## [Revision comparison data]
┌──
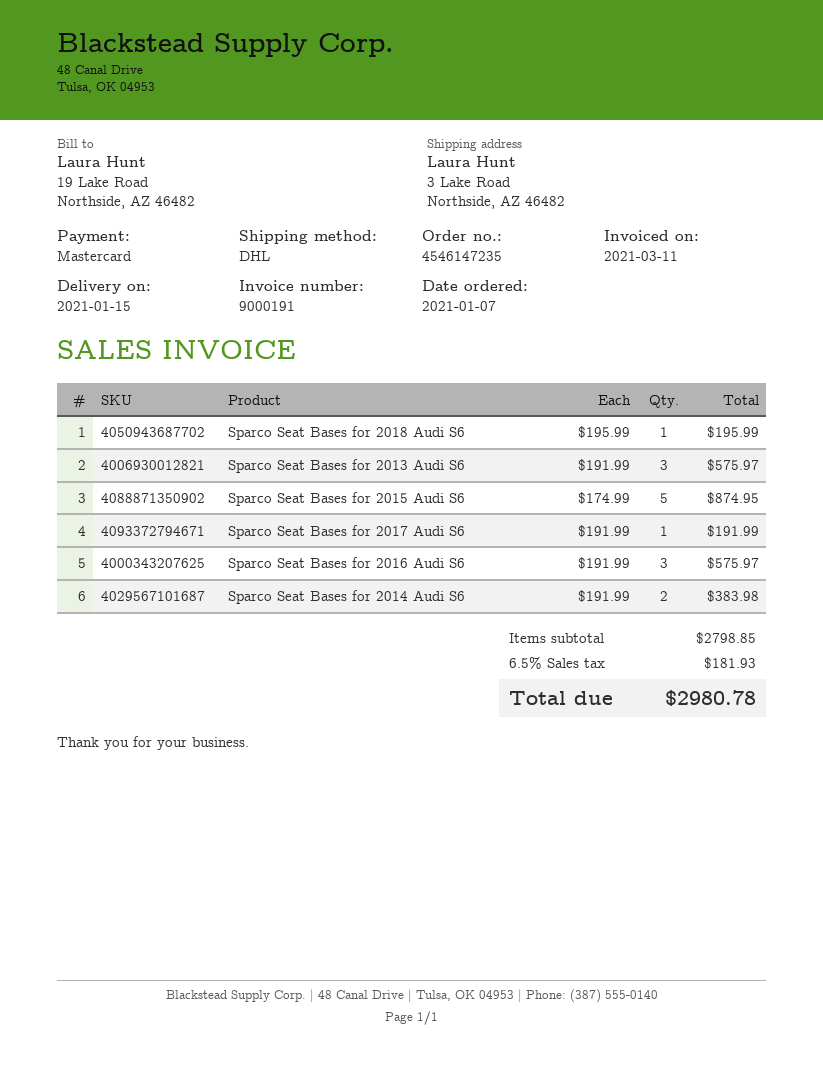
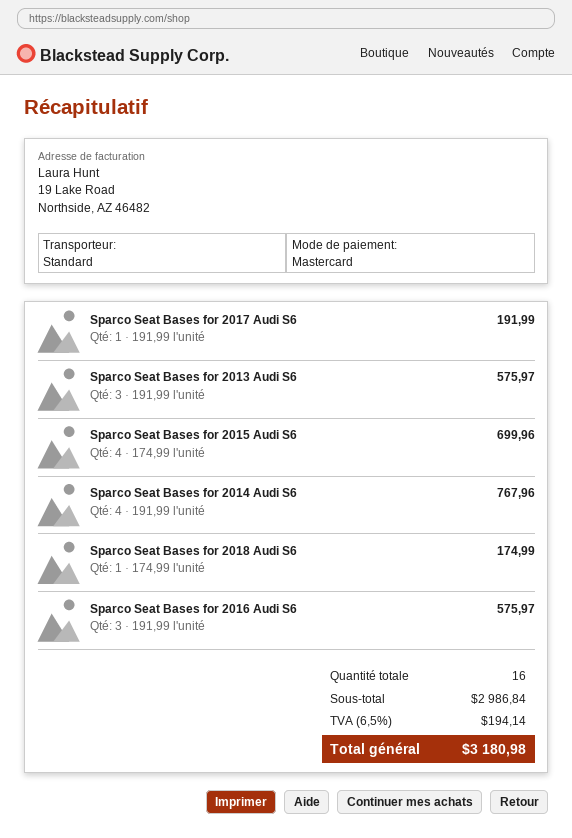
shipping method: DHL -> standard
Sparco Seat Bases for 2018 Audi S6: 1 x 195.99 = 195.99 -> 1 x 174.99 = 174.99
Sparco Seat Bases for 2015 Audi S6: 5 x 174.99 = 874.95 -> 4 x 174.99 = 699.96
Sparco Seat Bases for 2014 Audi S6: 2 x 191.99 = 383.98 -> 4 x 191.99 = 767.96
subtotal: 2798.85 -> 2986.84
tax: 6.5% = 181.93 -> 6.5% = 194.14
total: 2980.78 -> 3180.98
└──
┌──
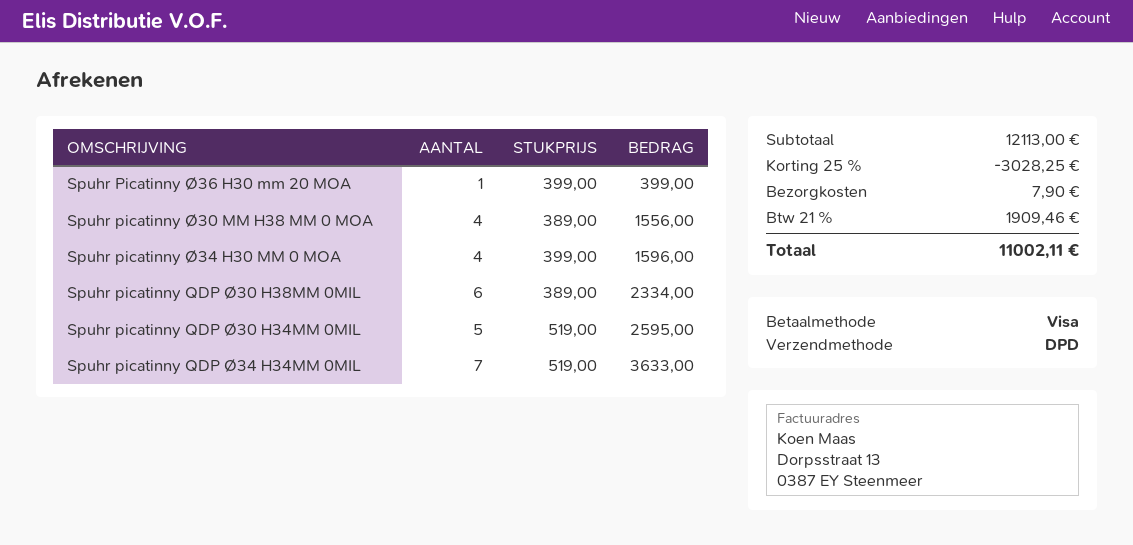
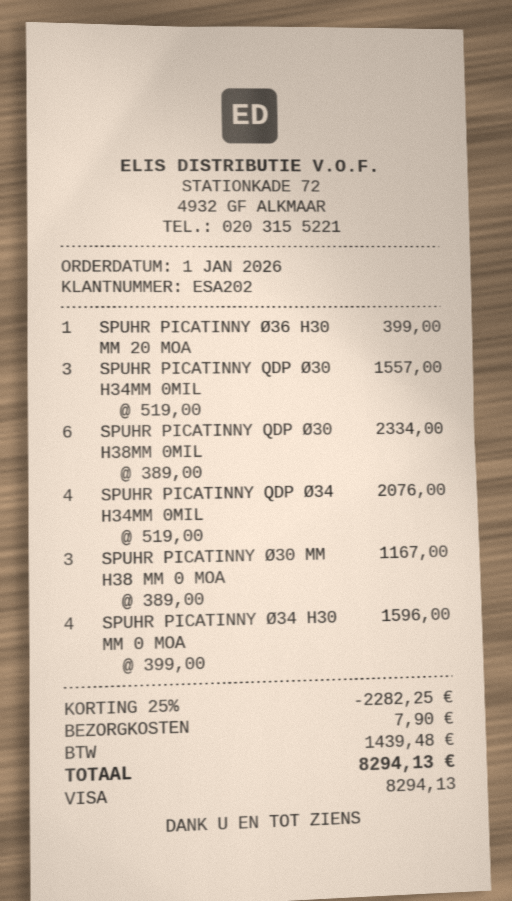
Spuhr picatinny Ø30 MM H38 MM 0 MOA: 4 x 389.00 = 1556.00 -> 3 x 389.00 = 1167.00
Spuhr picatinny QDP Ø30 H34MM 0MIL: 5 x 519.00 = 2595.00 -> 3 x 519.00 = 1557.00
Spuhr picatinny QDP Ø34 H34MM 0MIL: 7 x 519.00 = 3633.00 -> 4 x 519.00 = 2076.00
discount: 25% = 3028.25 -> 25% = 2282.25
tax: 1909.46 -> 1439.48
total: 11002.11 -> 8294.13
└──
┌──
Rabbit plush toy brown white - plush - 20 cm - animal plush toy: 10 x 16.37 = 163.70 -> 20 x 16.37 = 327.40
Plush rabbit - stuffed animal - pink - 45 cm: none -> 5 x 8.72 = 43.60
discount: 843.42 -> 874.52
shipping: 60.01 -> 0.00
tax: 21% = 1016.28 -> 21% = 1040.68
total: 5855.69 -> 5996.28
└──
Only the lines above starting at the one containing "shipping method: DHL -> standard" and ending at the one containing "total: 2980.78 -> 3180.98", both included, are to be returned, exactly as they read.

shipping method: DHL -> standard
Sparco Seat Bases for 2018 Audi S6: 1 x 195.99 = 195.99 -> 1 x 174.99 = 174.99
Sparco Seat Bases for 2015 Audi S6: 5 x 174.99 = 874.95 -> 4 x 174.99 = 699.96
Sparco Seat Bases for 2014 Audi S6: 2 x 191.99 = 383.98 -> 4 x 191.99 = 767.96
subtotal: 2798.85 -> 2986.84
tax: 6.5% = 181.93 -> 6.5% = 194.14
total: 2980.78 -> 3180.98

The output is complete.